▶ _Your task_
What you should give back is a precise copy of the lines below from the one containing "subtotal: 887.00 -> 818.00" through the one containing "total: 1023.51 -> 949.47", with no pictures.

▶ _Saved data entries_
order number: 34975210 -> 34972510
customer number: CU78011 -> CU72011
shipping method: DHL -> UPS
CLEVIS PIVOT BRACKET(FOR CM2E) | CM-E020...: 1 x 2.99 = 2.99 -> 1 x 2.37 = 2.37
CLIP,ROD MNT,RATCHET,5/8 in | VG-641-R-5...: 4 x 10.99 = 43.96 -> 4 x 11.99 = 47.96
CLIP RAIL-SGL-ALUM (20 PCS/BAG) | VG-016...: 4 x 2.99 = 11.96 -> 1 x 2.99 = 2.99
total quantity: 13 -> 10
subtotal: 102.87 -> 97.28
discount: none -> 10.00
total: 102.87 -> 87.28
==
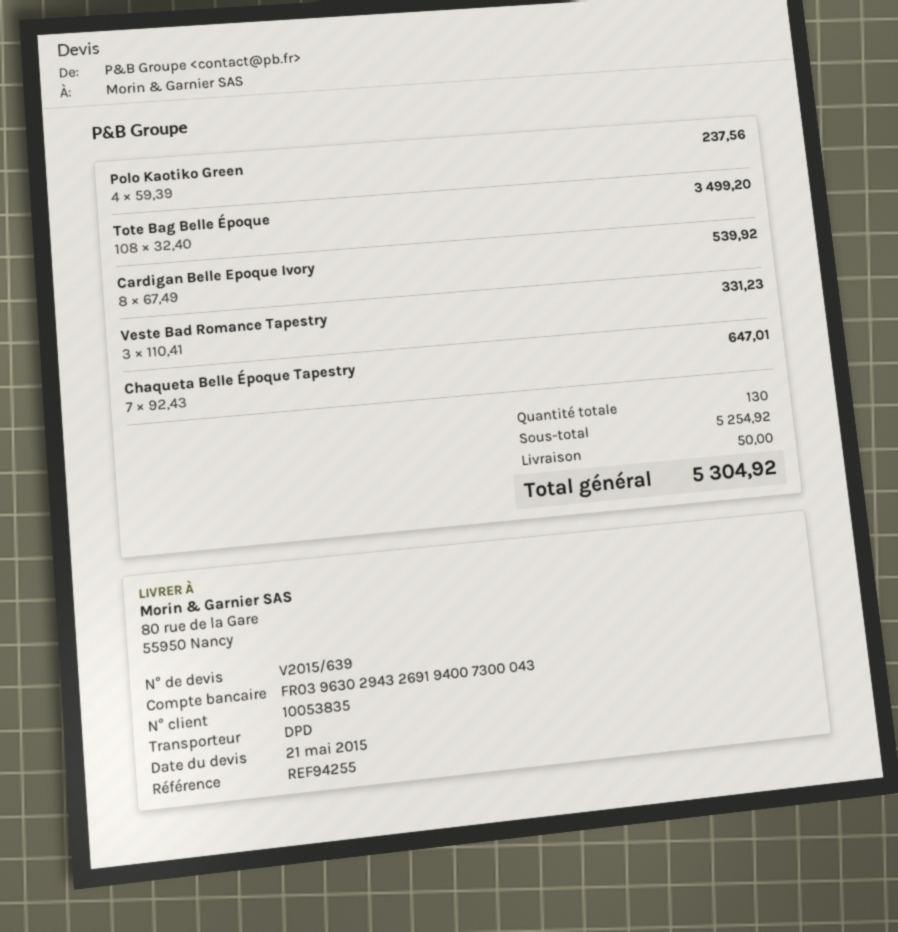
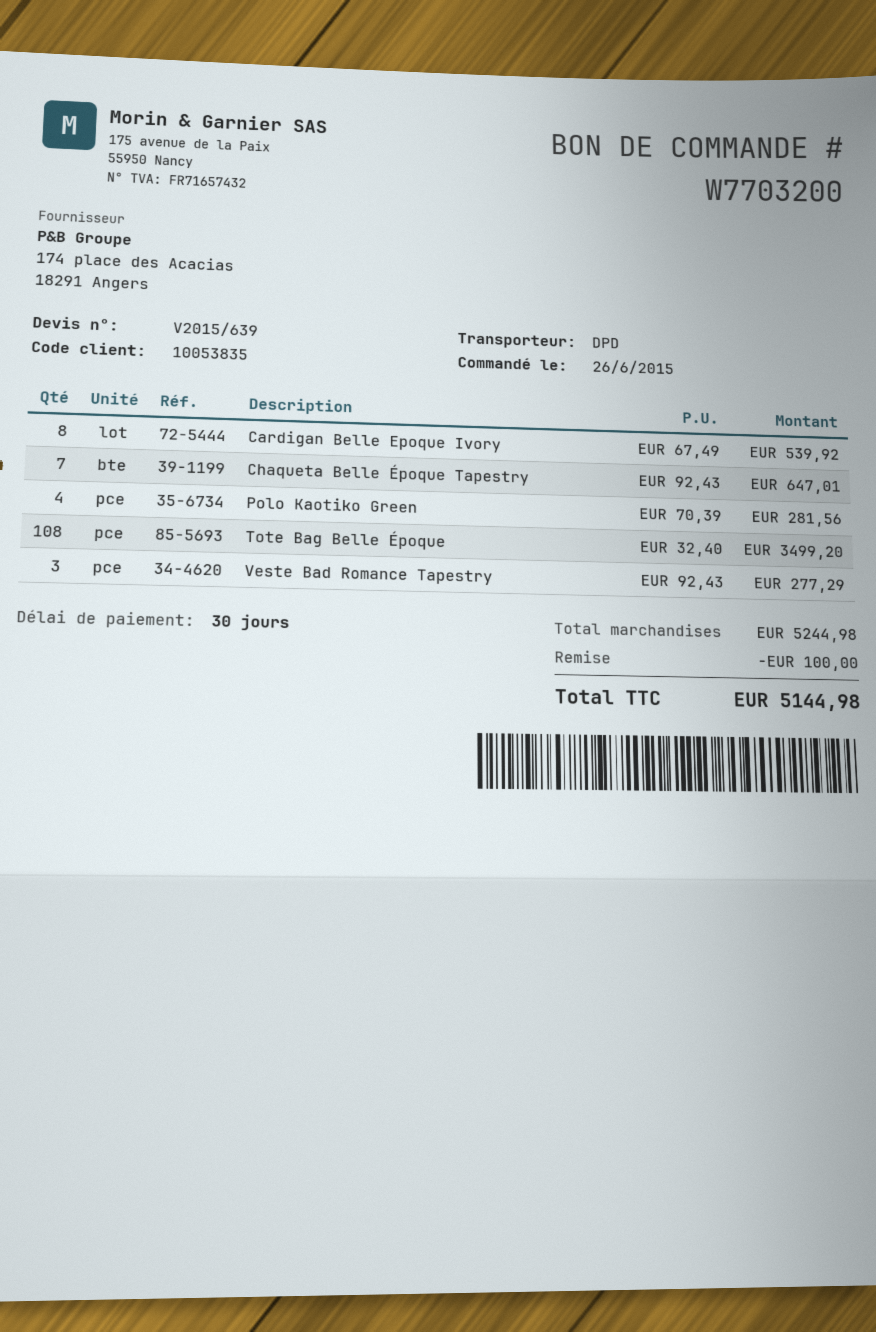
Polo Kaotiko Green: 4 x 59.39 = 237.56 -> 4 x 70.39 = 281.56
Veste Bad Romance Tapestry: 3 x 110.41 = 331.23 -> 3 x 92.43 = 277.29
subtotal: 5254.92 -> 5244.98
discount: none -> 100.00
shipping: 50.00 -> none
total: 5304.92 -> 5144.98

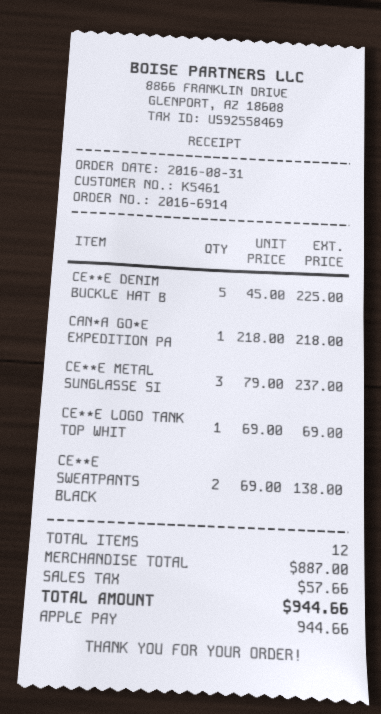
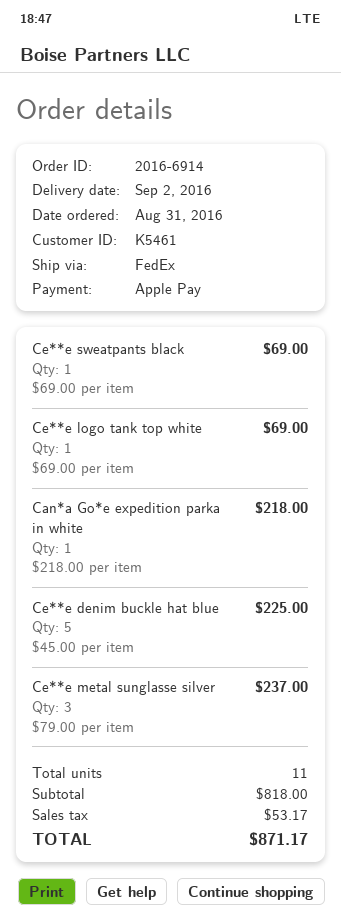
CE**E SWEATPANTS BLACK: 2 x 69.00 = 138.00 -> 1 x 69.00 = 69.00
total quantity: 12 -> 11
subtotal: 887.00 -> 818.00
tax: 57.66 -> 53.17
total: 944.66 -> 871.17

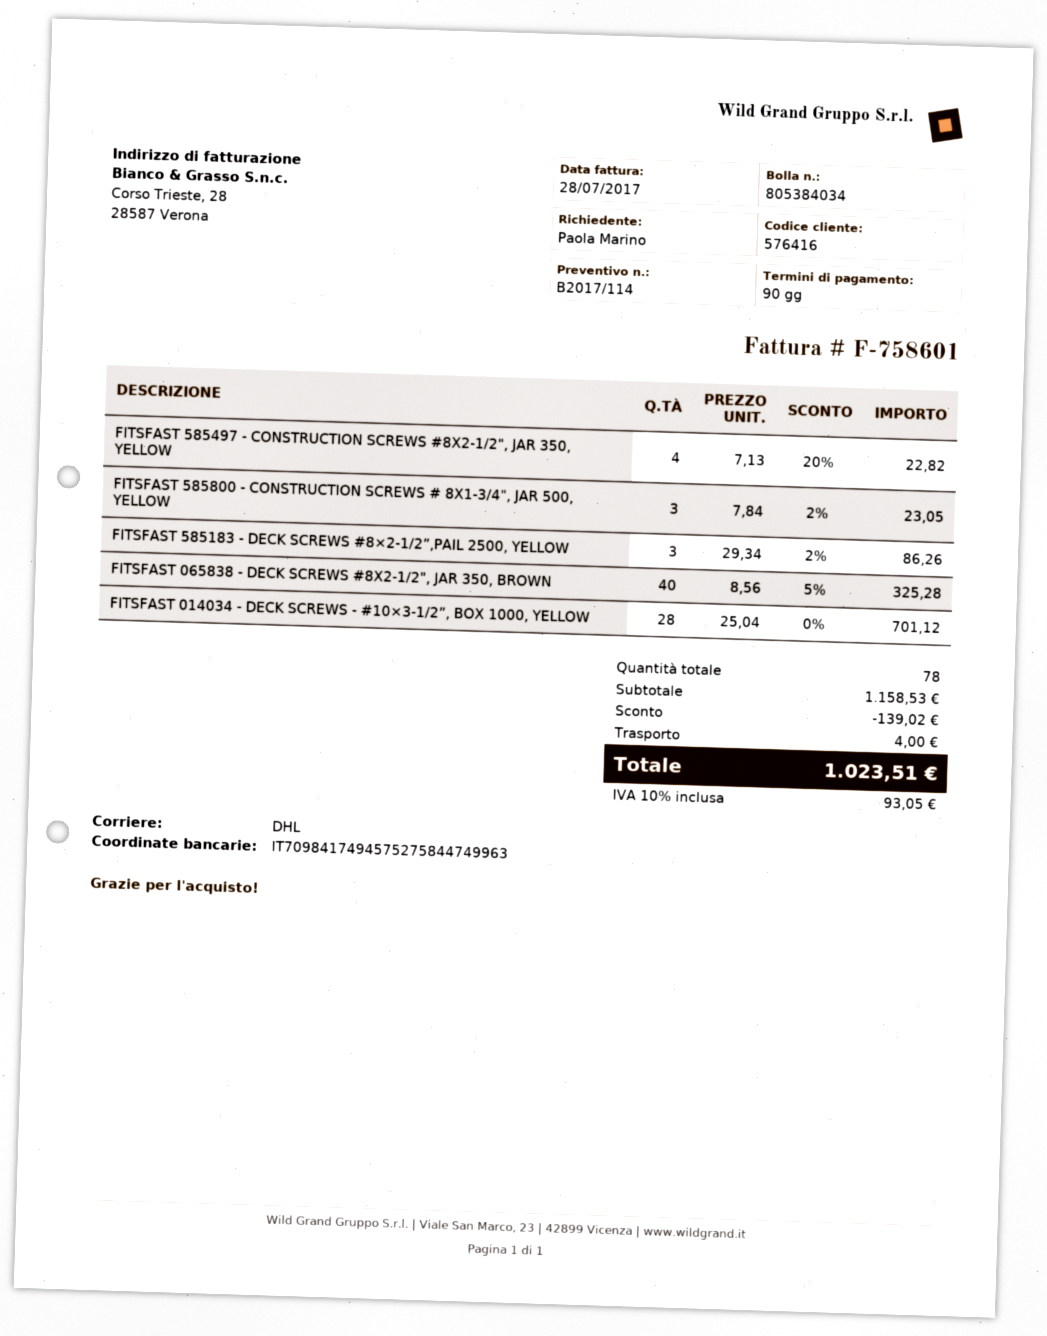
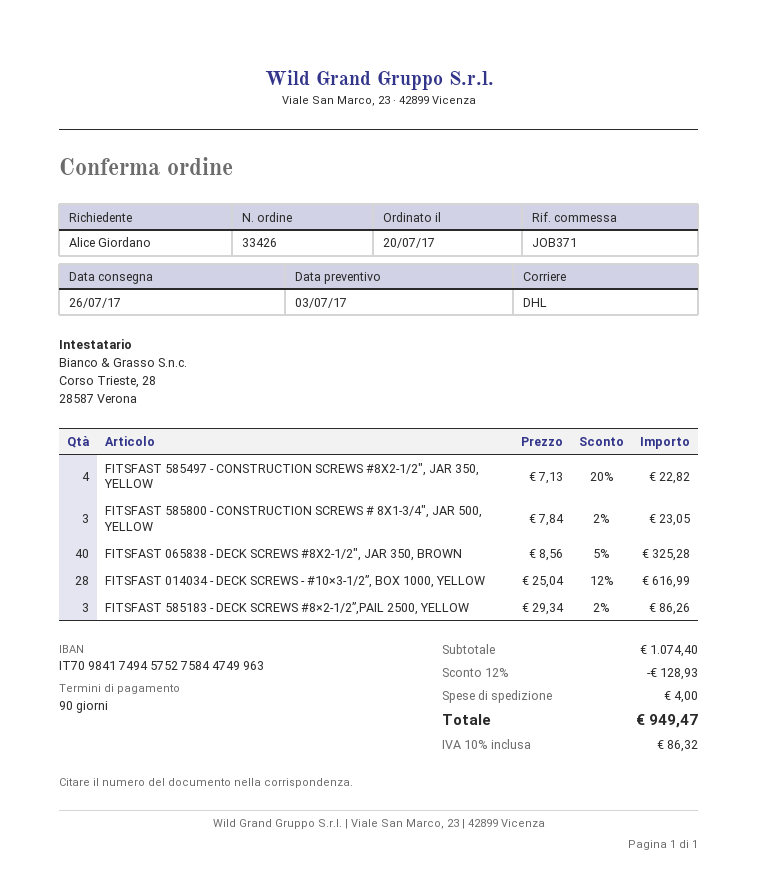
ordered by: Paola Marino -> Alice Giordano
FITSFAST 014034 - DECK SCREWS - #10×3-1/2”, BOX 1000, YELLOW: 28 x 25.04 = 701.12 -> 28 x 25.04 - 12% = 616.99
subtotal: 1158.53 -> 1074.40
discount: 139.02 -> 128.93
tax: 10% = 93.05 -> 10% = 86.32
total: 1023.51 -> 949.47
* * *
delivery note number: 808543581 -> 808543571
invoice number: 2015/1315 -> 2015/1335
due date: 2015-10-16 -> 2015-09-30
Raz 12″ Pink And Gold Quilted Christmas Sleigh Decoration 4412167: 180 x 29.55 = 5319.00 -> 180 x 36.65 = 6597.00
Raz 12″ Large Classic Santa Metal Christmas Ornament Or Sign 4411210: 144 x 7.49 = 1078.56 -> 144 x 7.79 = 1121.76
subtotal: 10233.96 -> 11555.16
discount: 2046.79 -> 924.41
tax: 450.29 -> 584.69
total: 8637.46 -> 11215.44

▶ _Expected output_
subtotal: 887.00 -> 818.00
tax: 57.66 -> 53.17
total: 944.66 -> 871.17

ordered by: Paola Marino -> Alice Giordano
FITSFAST 014034 - DECK SCREWS - #10×3-1/2”, BOX 1000, YELLOW: 28 x 25.04 = 701.12 -> 28 x 25.04 - 12% = 616.99
subtotal: 1158.53 -> 1074.40
discount: 139.02 -> 128.93
tax: 10% = 93.05 -> 10% = 86.32
total: 1023.51 -> 949.47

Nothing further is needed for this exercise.